Proposed methodology

The detail of the proposed method will be explained in this section. First, the general concepts related to the proposed method will be expressed, and then the details of the proposed semi-supervised feature selection method are introduced.

Background and notation

Let us review some definitions and concepts, which are the foundations of the proposed algorithm, before getting to the algorithm.

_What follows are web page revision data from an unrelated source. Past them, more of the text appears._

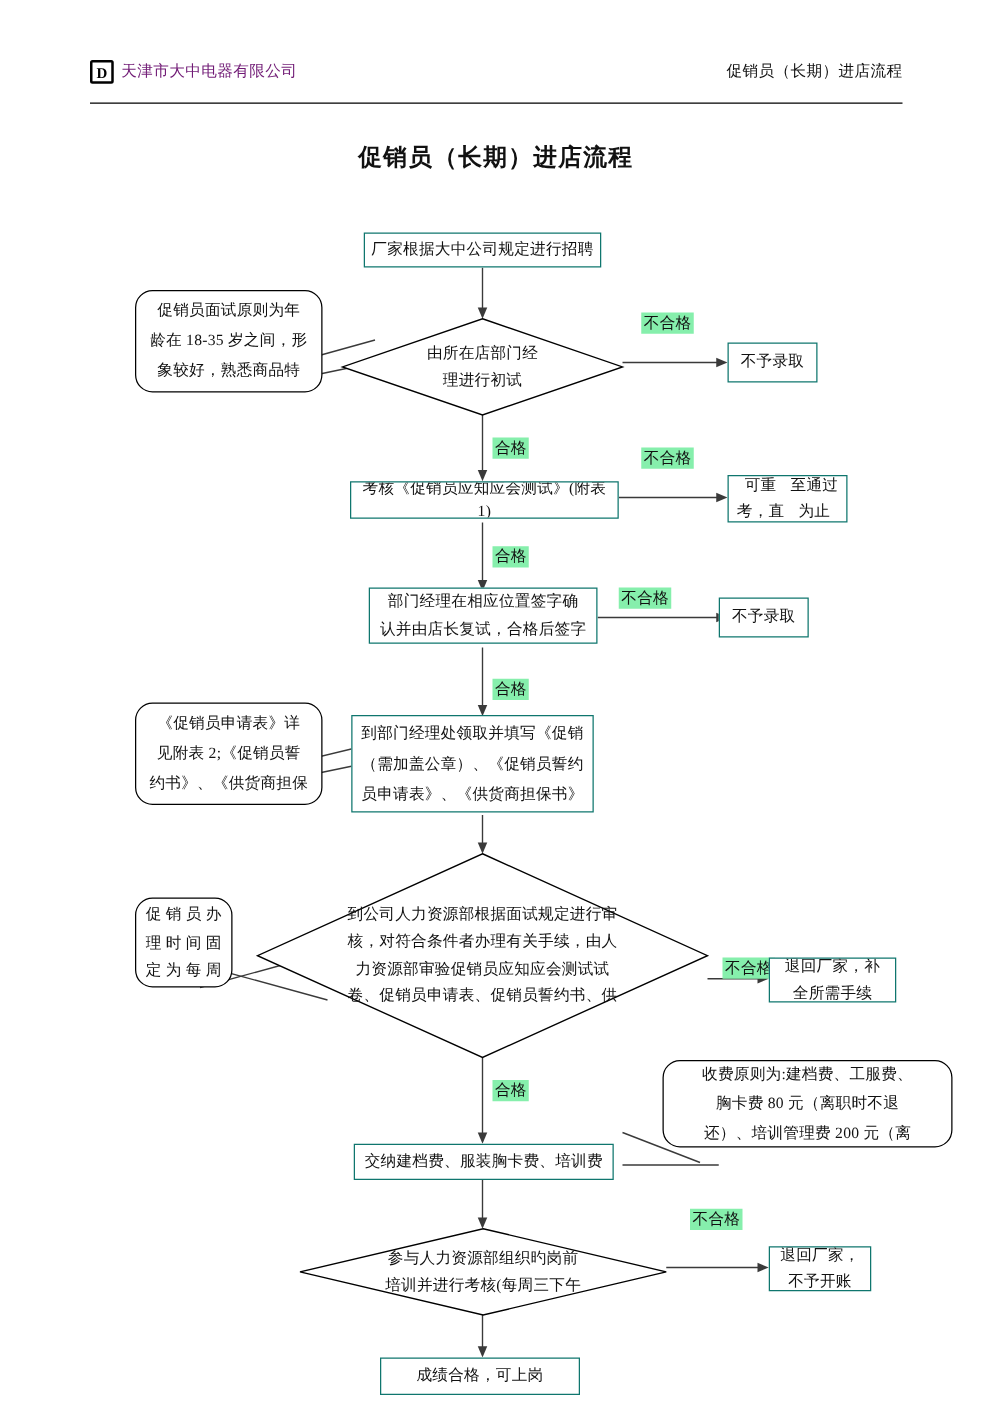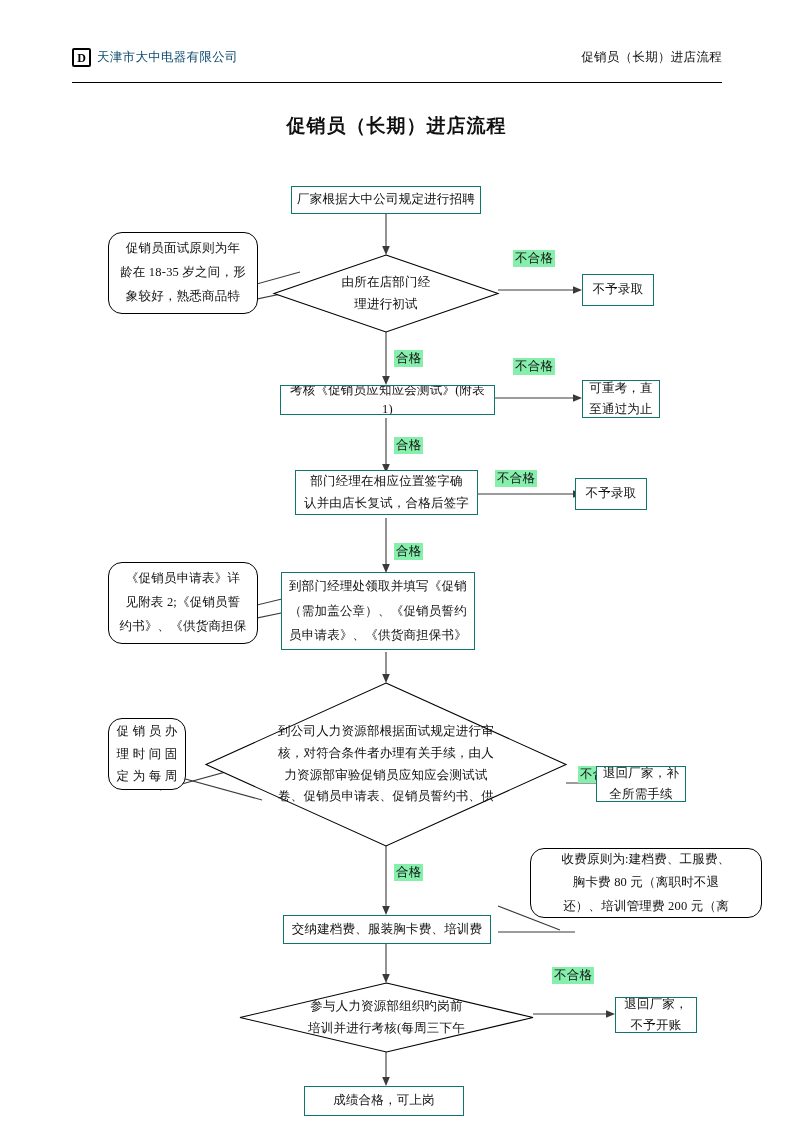"天津市大中电器有限公司" .hdr-txt { color: #0c4a6e -> #701a75 }
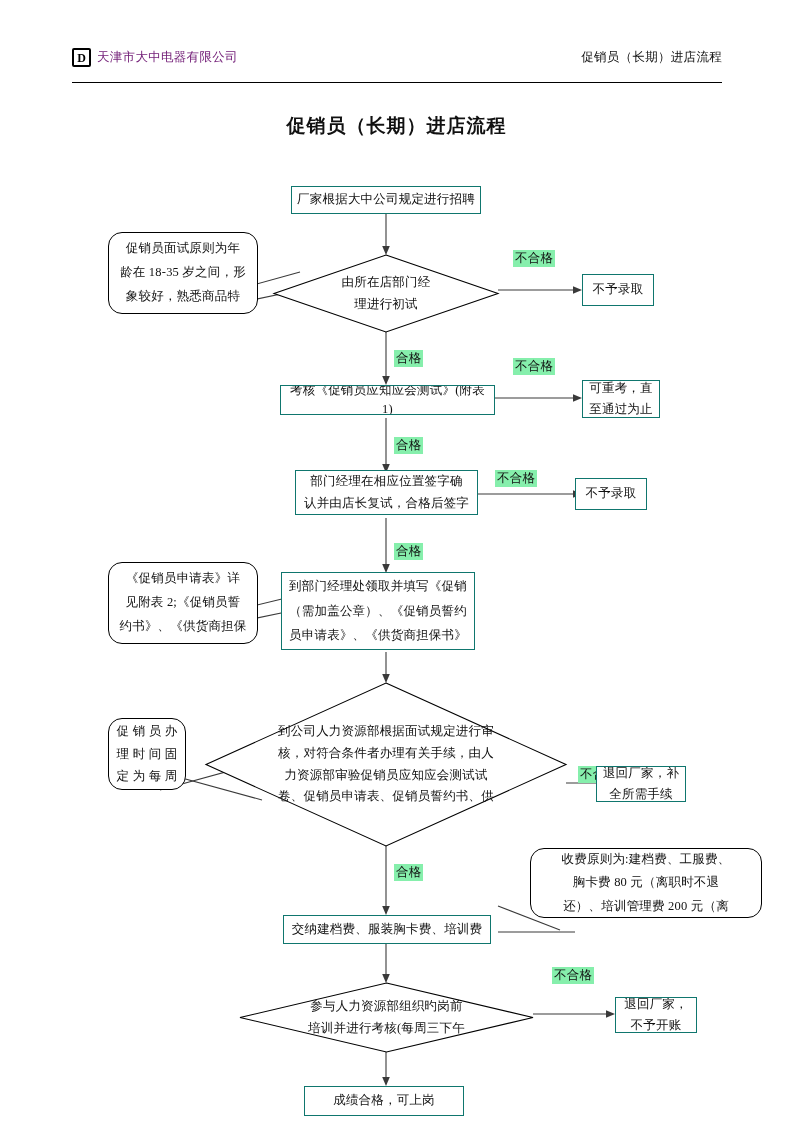"可重考，直" div.node { flex-direction: column -> row; width: 78px -> 96px }
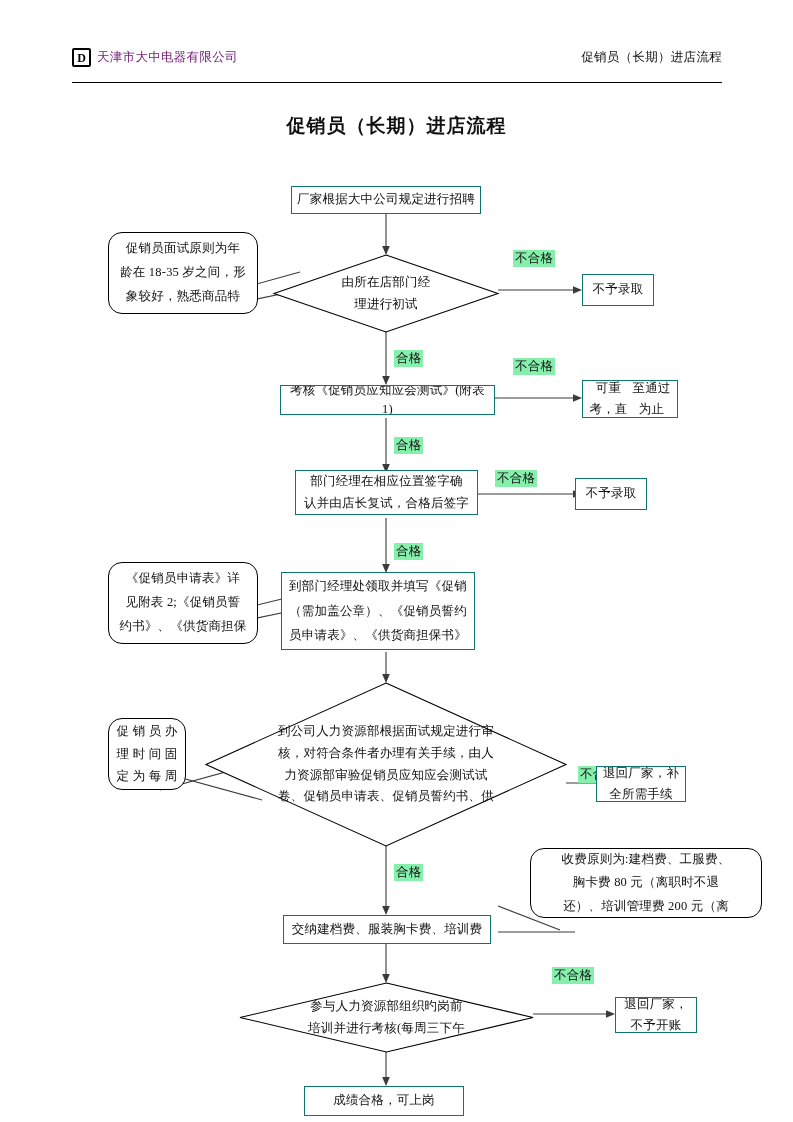"退回厂家，补" div.node { left: 596px -> 615px; width: 90px -> 102px }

Neighborhoods and pairwise constraint

Laplacian ranking is the basis for the unsupervised method, including the selection of features with pairwise constraints, and in this method, the strongest feature in terms of the ability for preserving local is selected. The main key in assumptions in Laplacian feature selection is on the basis that the data belonging to the same class are closing together and more similar. Laplacian ranking of the rth feature of Lr that should be a minimum is expressed by Eq. (1):

$$ \left[ \begin{aligned} L_{\text{r}} &= \frac{{\mathop \sum \nolimits_{{{\text{i}},{\text{j}}}} \left( {{\text{f}}_{\text{ri}} - {\text{f}}_{\text{rj}} } \right)^{2} {\text{S}}_{\text{ij}} }}{{\mathop \sum \nolimits_{\text{i}} \left( {{\text{f}}_{\text{ri}} - \mu_{\text{j}} } \right)^{2} {\text{D}}_{\text{ij}} }} \hfill \\ {\text{D}}_{\text{ij}} &= \sum\nolimits_{j} {S_{ij} } \hfill \\ S_{ij} &= \left\{ \begin{aligned} e^{{ - \frac{{x_{i} - x_{j}^{2} }}{t} if x_{i} {\text{and }}x_{j} {\text{are}} {\text{neighborhood }}}} \hfill \\ 0 ,\quad {\kern 1pt} {\kern 1pt} \quad \;{\text{otherwise}}\; \hfill \\ \end{aligned} \right. \hfill \\ \end{aligned} \right] $$

which Sij can be expressed based on the relationship between the neighborhood and each data, and t is a fixed value that is initialized and neighborhood means that xi via the K of the nearest neighborhood reaches xj and neighborhoods can have various concepts such as the similarity of data to each other. Rankings expressed are unsupervised and use no other information except for the data set. This article uses concepts such as Laplacian ranking and neighborhood, and on the assump.ion that pairwise constraint exists as ML (Must-link) and CL (Cannot-link), it attempts to select and rank appropriate features. So, all ML and CL set with datasets are prepared. Then, using Eq. (2), it is attempted to rank features. It should be noted that with the use of concepts of the neighborhood.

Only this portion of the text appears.